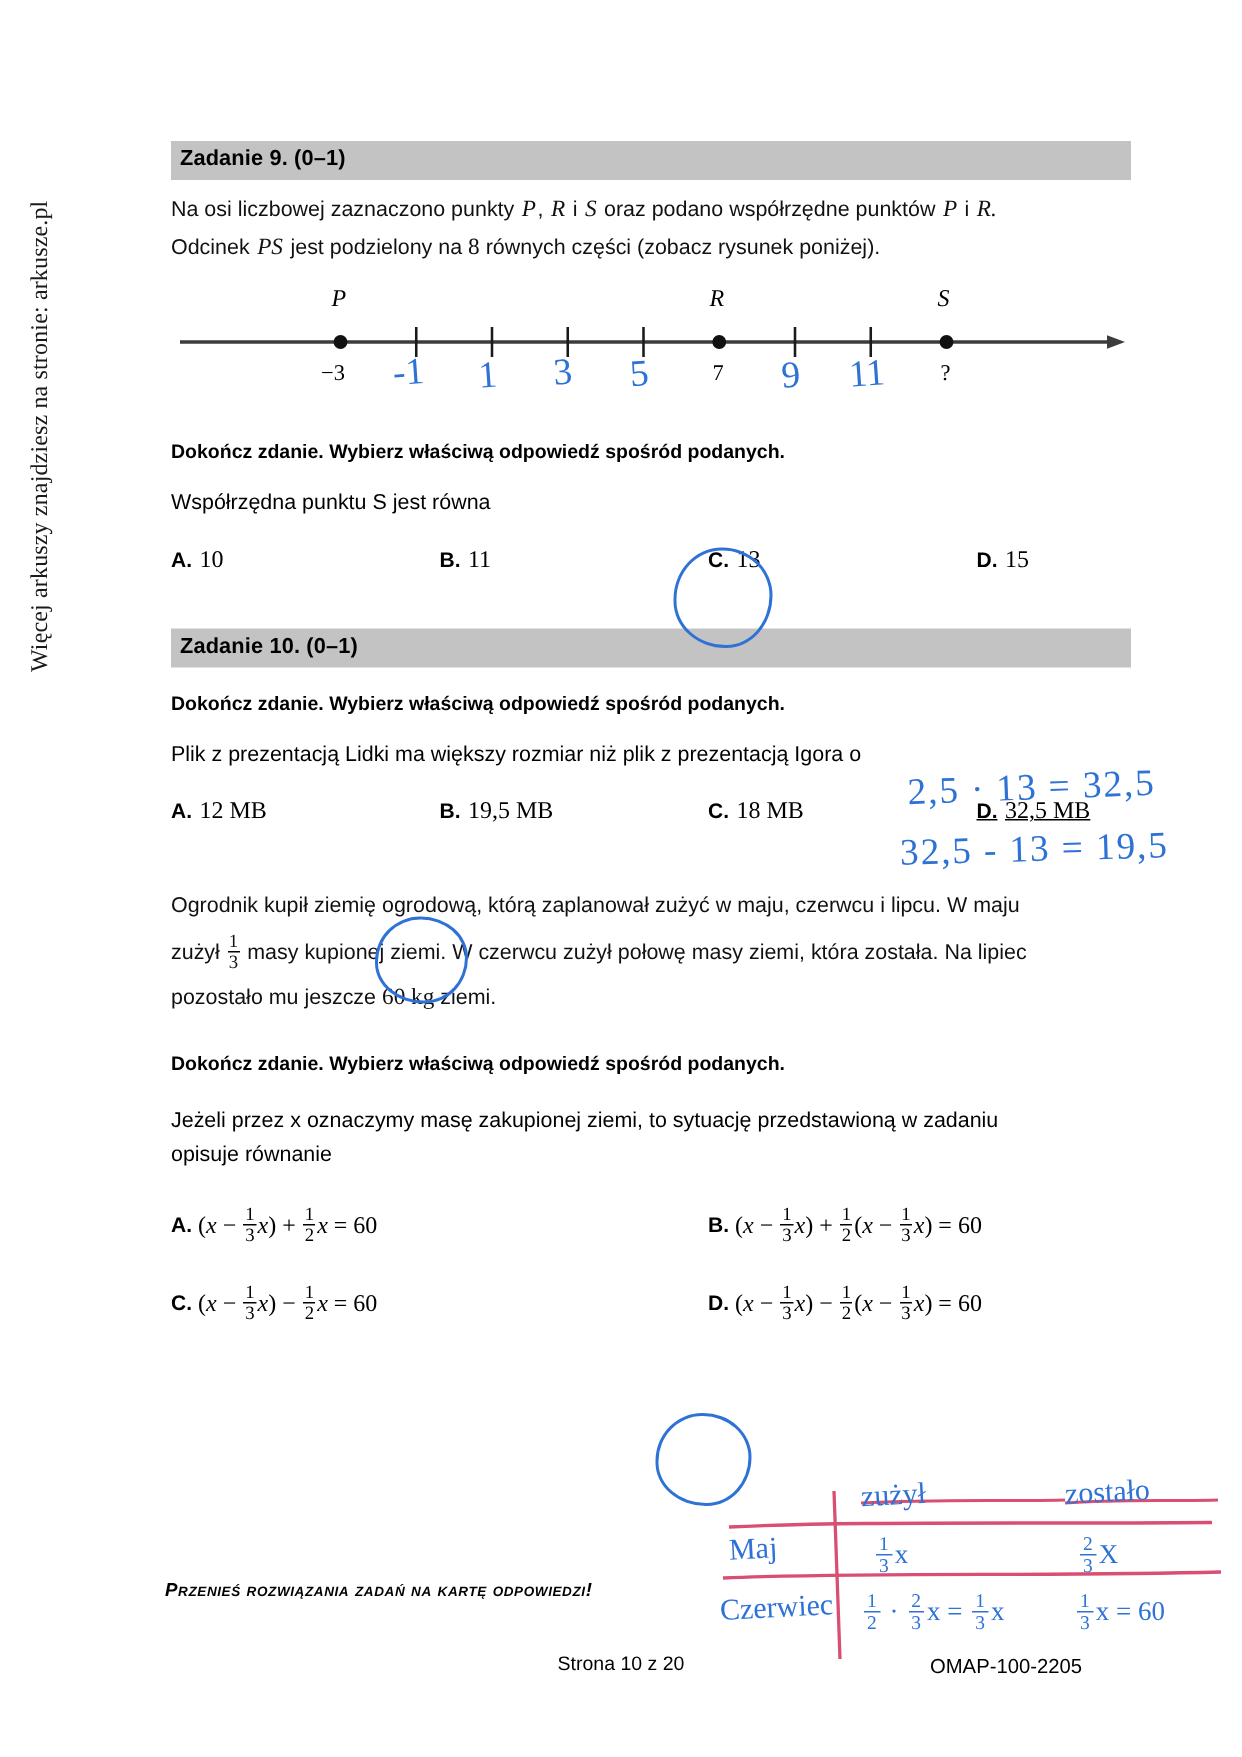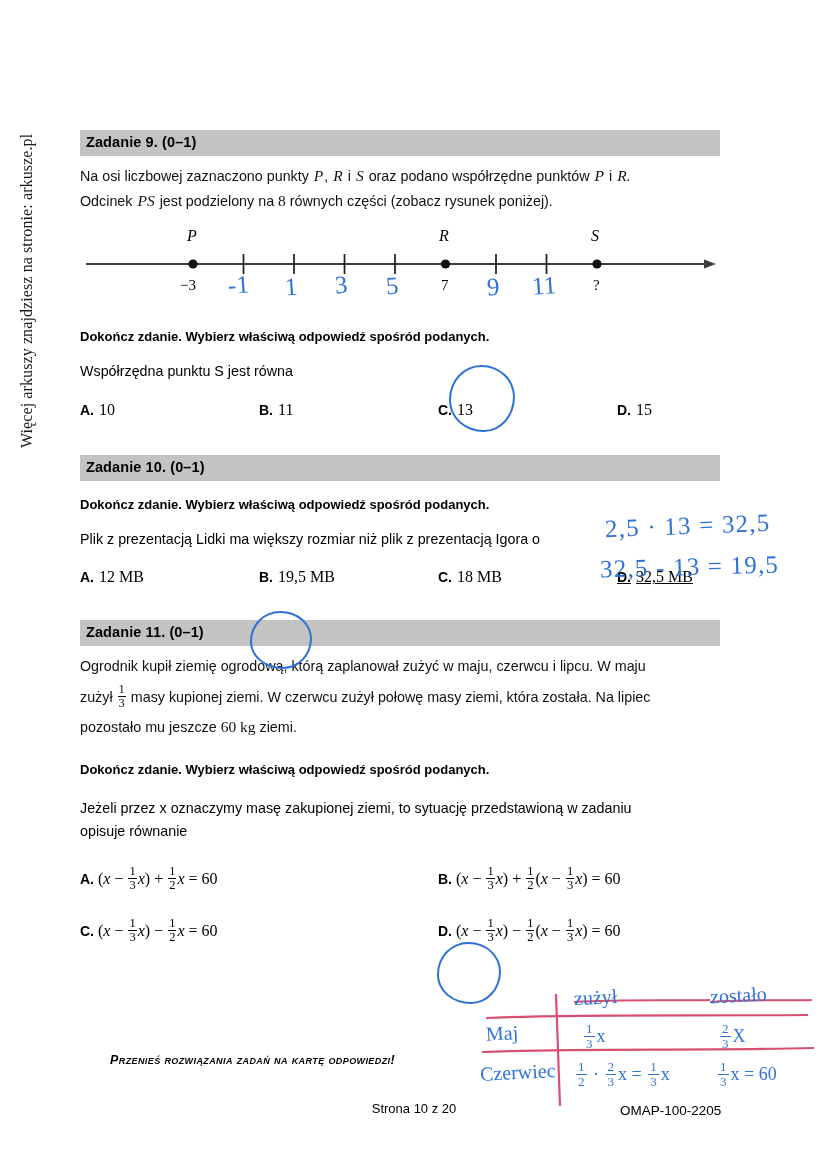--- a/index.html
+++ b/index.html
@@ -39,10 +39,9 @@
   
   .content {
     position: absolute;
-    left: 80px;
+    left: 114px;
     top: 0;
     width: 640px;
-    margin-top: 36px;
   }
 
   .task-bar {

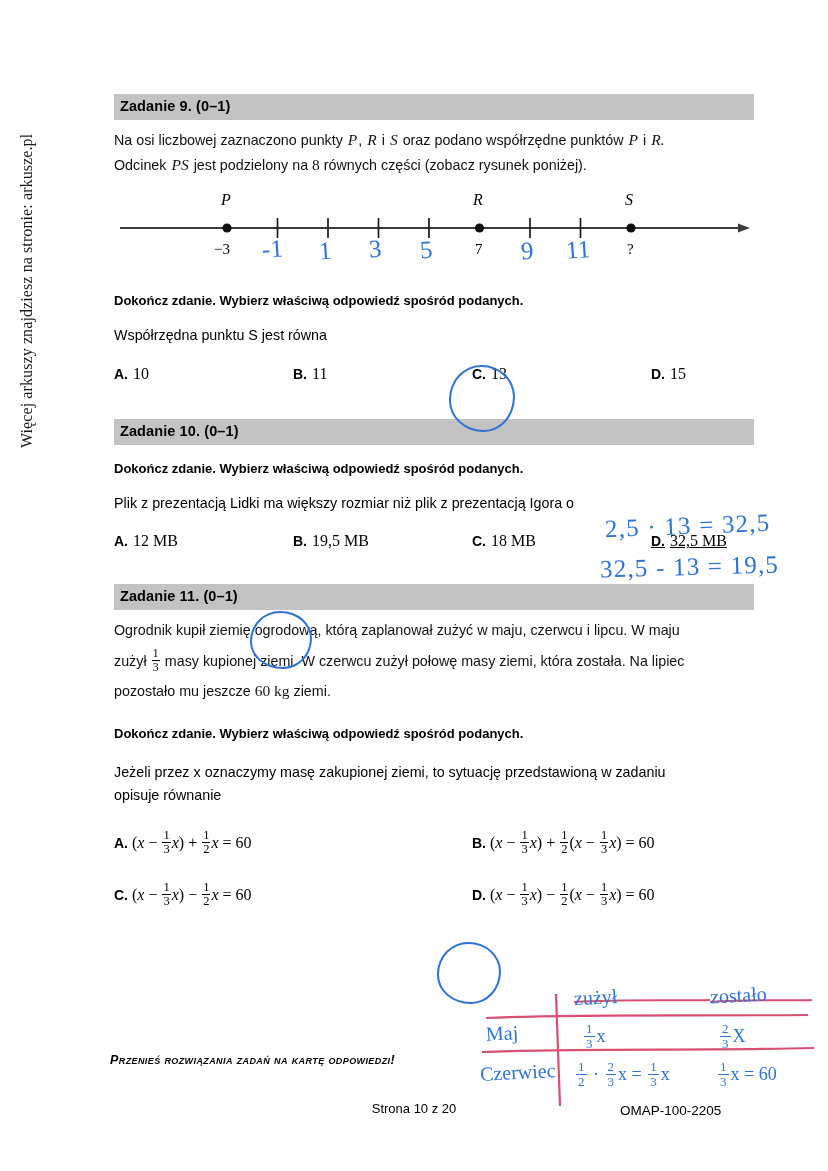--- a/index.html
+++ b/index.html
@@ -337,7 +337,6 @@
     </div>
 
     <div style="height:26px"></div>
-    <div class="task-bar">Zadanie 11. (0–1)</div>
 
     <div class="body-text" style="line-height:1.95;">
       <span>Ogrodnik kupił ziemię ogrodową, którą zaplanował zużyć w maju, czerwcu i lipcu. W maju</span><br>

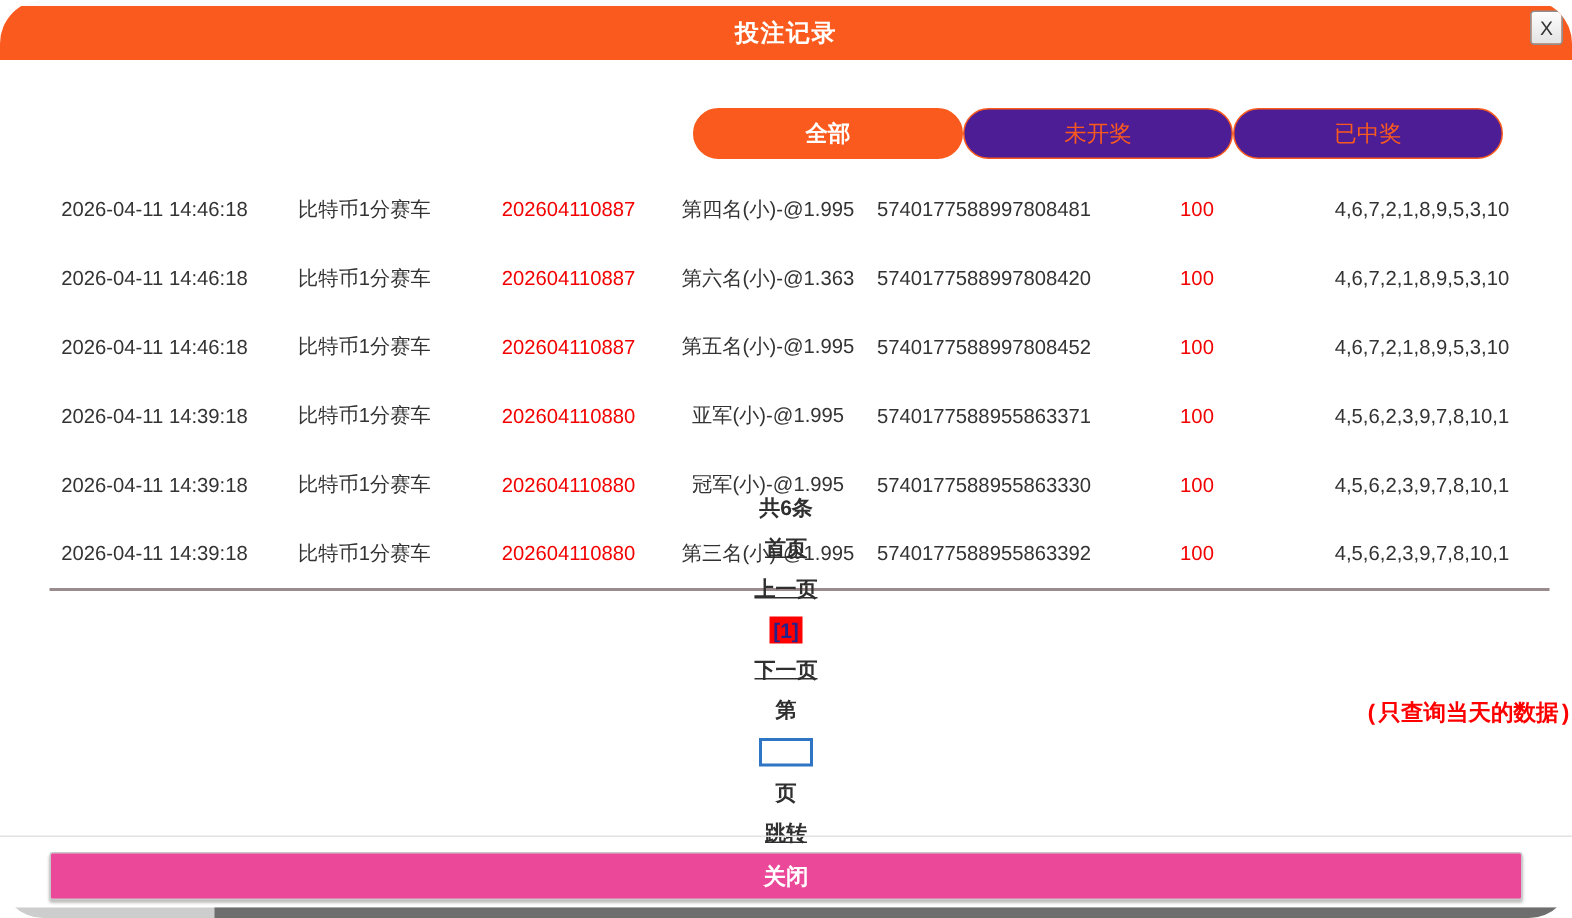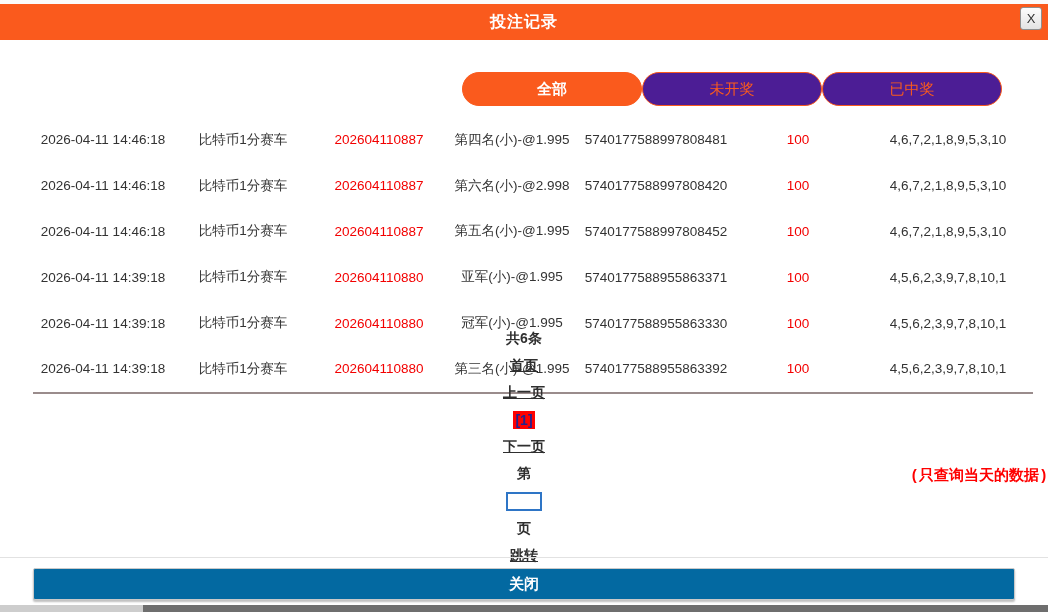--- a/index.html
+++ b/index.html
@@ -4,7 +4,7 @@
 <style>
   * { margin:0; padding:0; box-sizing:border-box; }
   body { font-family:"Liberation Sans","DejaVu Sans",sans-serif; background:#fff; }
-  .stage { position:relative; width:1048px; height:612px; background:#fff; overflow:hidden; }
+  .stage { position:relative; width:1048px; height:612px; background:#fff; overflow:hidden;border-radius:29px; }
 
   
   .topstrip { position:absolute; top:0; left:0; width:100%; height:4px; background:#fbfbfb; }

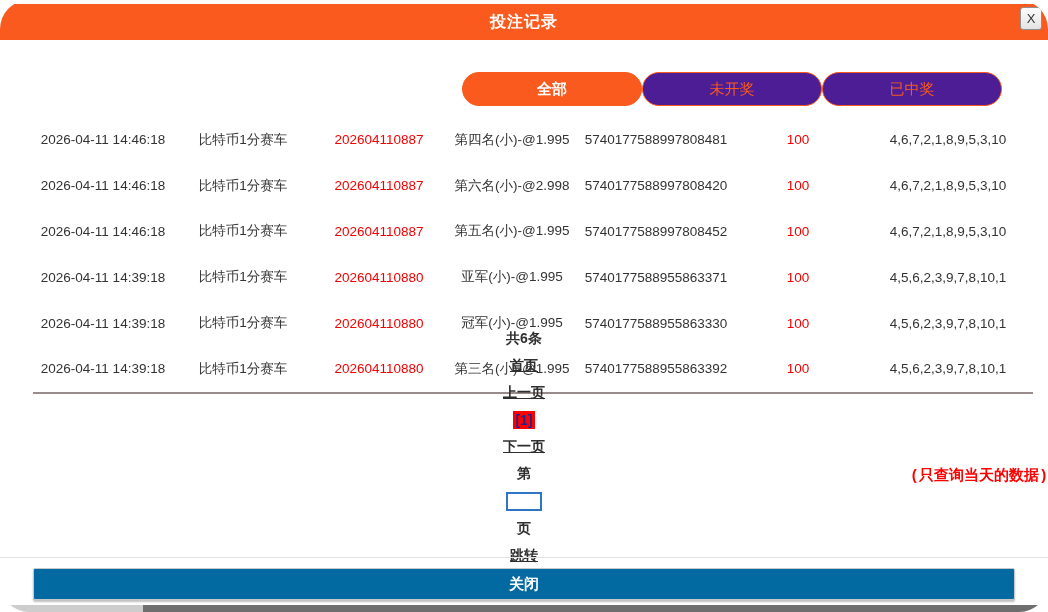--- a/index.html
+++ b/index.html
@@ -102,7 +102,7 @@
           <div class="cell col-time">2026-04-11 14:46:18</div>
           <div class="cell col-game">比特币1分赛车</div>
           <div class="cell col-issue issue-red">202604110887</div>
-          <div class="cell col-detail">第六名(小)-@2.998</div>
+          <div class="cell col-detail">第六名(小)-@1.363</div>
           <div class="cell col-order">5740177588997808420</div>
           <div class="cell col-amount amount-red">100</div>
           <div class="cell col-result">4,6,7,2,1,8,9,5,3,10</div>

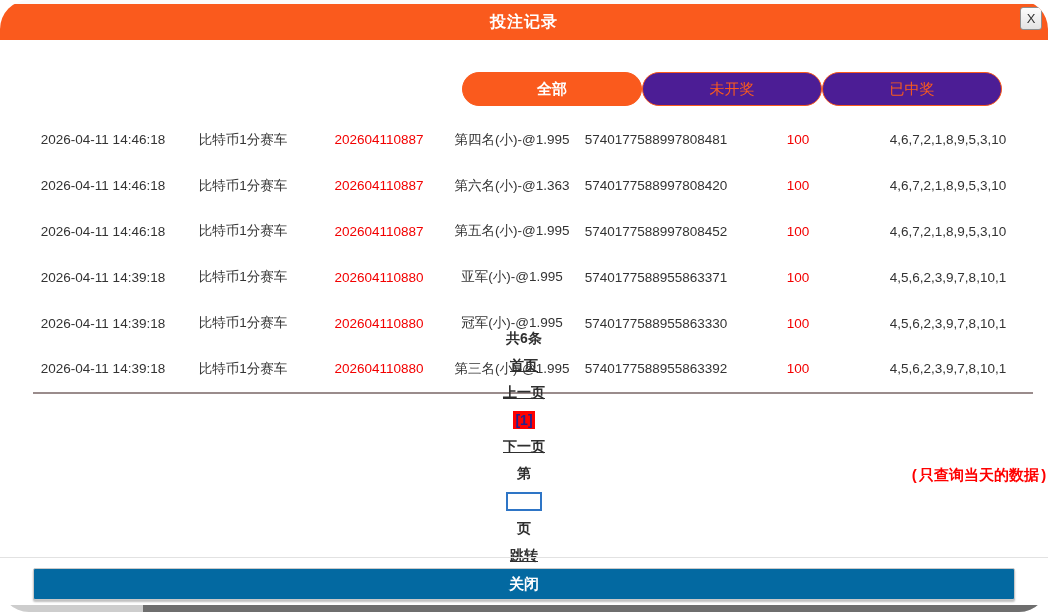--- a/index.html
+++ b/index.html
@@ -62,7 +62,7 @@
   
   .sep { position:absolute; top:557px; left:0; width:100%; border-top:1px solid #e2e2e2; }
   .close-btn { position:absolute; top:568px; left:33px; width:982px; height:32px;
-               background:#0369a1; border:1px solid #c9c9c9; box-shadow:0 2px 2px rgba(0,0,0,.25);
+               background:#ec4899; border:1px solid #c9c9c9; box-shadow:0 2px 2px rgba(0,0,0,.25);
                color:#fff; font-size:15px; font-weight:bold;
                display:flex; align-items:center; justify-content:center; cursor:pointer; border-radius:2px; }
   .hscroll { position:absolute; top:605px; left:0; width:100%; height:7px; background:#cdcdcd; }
::::::::
What this calls for is a word-for-word copy of the listing above, pictures excluded.

--- a/index.html
+++ b/index.html
@@ -39,10 +39,9 @@
   
   .content {
     position: absolute;
-    left: 80px;
+    left: 114px;
     top: 0;
     width: 640px;
-    margin-top: 36px;
   }
 
   .task-bar {

--- a/index.html
+++ b/index.html
@@ -337,7 +337,6 @@
     </div>
 
     <div style="height:26px"></div>
-    <div class="task-bar">Zadanie 11. (0–1)</div>
 
     <div class="body-text" style="line-height:1.95;">
       <span>Ogrodnik kupił ziemię ogrodową, którą zaplanował zużyć w maju, czerwcu i lipcu. W maju</span><br>

--- a/index.html
+++ b/index.html
@@ -4,7 +4,7 @@
 <style>
   * { margin:0; padding:0; box-sizing:border-box; }
   body { font-family:"Liberation Sans","DejaVu Sans",sans-serif; background:#fff; }
-  .stage { position:relative; width:1048px; height:612px; background:#fff; overflow:hidden; }
+  .stage { position:relative; width:1048px; height:612px; background:#fff; overflow:hidden;border-radius:29px; }
 
   
   .topstrip { position:absolute; top:0; left:0; width:100%; height:4px; background:#fbfbfb; }

--- a/index.html
+++ b/index.html
@@ -102,7 +102,7 @@
           <div class="cell col-time">2026-04-11 14:46:18</div>
           <div class="cell col-game">比特币1分赛车</div>
           <div class="cell col-issue issue-red">202604110887</div>
-          <div class="cell col-detail">第六名(小)-@2.998</div>
+          <div class="cell col-detail">第六名(小)-@1.363</div>
           <div class="cell col-order">5740177588997808420</div>
           <div class="cell col-amount amount-red">100</div>
           <div class="cell col-result">4,6,7,2,1,8,9,5,3,10</div>

--- a/index.html
+++ b/index.html
@@ -62,7 +62,7 @@
   
   .sep { position:absolute; top:557px; left:0; width:100%; border-top:1px solid #e2e2e2; }
   .close-btn { position:absolute; top:568px; left:33px; width:982px; height:32px;
-               background:#0369a1; border:1px solid #c9c9c9; box-shadow:0 2px 2px rgba(0,0,0,.25);
+               background:#ec4899; border:1px solid #c9c9c9; box-shadow:0 2px 2px rgba(0,0,0,.25);
                color:#fff; font-size:15px; font-weight:bold;
                display:flex; align-items:center; justify-content:center; cursor:pointer; border-radius:2px; }
   .hscroll { position:absolute; top:605px; left:0; width:100%; height:7px; background:#cdcdcd; }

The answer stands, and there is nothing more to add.